Repository

public interface Repository

An object that provides the necessary methods to access a data repository.

Depending on the traversal strategy being used, only a subset of these methods need to be implemented. The methods are typically called from a Connector object such as the ListingConnector or FullTraversalConnector.

Public Method Summary

abstract void
close()
Closes the data repository and releases resources such as connections or executors.
abstract boolean
exists(Item item)
Checks whether the document corresponding to Item exists in the data repository.
abstract CheckpointCloseableIterable<ApiOperation>
getAllDocs(byte[] checkpoint)
Fetches all the documents from the data repository.
abstract CheckpointCloseableIterable<ApiOperation>
getChanges(byte[] checkpoint)
Fetches all changed documents since the last traversal.
abstract ApiOperation
getDoc(Item item)
Fetches a single document from the data repository.
abstract CheckpointCloseableIterable<ApiOperation>
getIds(byte[] checkpoint)
Fetches all the document ids from the data repository.
abstract void
init(RepositoryContext context)
Performs data repository set-up and initialization.

Public Methods

public abstract void close ()

Closes the data repository and releases resources such as connections or executors.

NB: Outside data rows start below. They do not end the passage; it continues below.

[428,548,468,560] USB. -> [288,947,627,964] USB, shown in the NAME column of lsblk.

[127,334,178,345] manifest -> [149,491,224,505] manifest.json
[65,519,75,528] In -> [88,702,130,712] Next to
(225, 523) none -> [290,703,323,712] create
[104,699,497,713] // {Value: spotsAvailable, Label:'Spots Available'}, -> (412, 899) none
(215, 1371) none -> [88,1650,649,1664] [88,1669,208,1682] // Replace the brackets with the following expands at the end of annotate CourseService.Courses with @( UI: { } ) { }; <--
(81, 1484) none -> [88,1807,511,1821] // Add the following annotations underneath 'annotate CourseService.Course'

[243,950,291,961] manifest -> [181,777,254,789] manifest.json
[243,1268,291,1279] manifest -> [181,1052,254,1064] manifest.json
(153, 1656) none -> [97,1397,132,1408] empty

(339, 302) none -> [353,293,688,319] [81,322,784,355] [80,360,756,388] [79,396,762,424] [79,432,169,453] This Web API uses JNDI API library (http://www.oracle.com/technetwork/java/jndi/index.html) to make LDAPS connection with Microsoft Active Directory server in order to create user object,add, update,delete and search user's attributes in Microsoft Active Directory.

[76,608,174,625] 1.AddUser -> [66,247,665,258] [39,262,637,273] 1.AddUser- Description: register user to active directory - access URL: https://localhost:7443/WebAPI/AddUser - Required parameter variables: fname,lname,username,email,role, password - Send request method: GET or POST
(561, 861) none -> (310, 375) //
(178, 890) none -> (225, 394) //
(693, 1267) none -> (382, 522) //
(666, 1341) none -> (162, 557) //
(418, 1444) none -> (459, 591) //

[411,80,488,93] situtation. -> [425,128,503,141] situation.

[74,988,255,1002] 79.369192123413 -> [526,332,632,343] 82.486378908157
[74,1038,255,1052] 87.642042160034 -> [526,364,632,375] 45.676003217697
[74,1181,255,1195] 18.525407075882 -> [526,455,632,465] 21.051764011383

public abstract boolean exists (Item item)

Checks whether the document corresponding to Item exists in the data repository.

Parameters
item
Returns
  • true if the document exists in the data repository
Throws
RepositoryException when processing the requested document fails

public abstract CheckpointCloseableIterable<ApiOperation> getAllDocs (byte[] checkpoint)

Fetches all the documents from the data repository.

This method typically returns a RepositoryDoc object for each document that exists in the repository. However depending on the data repository's capabilities, there might be delete document operations also returned.

Parameters
checkpoint encoded checkpoint bytes
Returns
Throws
RepositoryException when fetching documents from the data repository fails

public abstract CheckpointCloseableIterable<ApiOperation> getChanges (byte[] checkpoint)

Fetches all changed documents since the last traversal.

This method is only called if the data repository supports document change detection and the Connector implements the IncrementalChangeHandler interface.

The checkpoint is defined and maintained within the Repository for determining and saving the state from the previous traversal. The Cloud Search SDK stores and retrieves the checkpoint from its queue so the Repository doesn't have to manage its state between traversals or connector invocations.

Parameters
checkpoint encoded checkpoint bytes
Returns
Throws
RepositoryException when change detection fails

public abstract ApiOperation getDoc (Item item)

Fetches a single document from the data repository.

This method typically returns a RepositoryDoc object corresponding to passed Item. However, if the requested document is no longer in the data repository, then a DeleteItem operation might be returned instead.

Parameters
item the Item to process
Returns
Throws
RepositoryException when the processing of the Item fails

public abstract CheckpointCloseableIterable<ApiOperation> getIds (byte[] checkpoint)

Fetches all the document ids from the data repository.

This method is typically used by a list or graph traversal connector such as the ListingConnector to push document ids to the Cloud Search queue. These ids are then polled individually for uploading.

Parameters
checkpoint encoded checkpoint bytes
Returns
Throws
RepositoryException when fetching document ids from the data repository fails

public abstract void init (RepositoryContext context)

Performs data repository set-up and initialization.

This is the first access call from init(ConnectorContext). It indicates that the Configuration is initialized and is ready for use.

Parameters
context the RepositoryContext
Throws
RepositoryException when repository initialization fails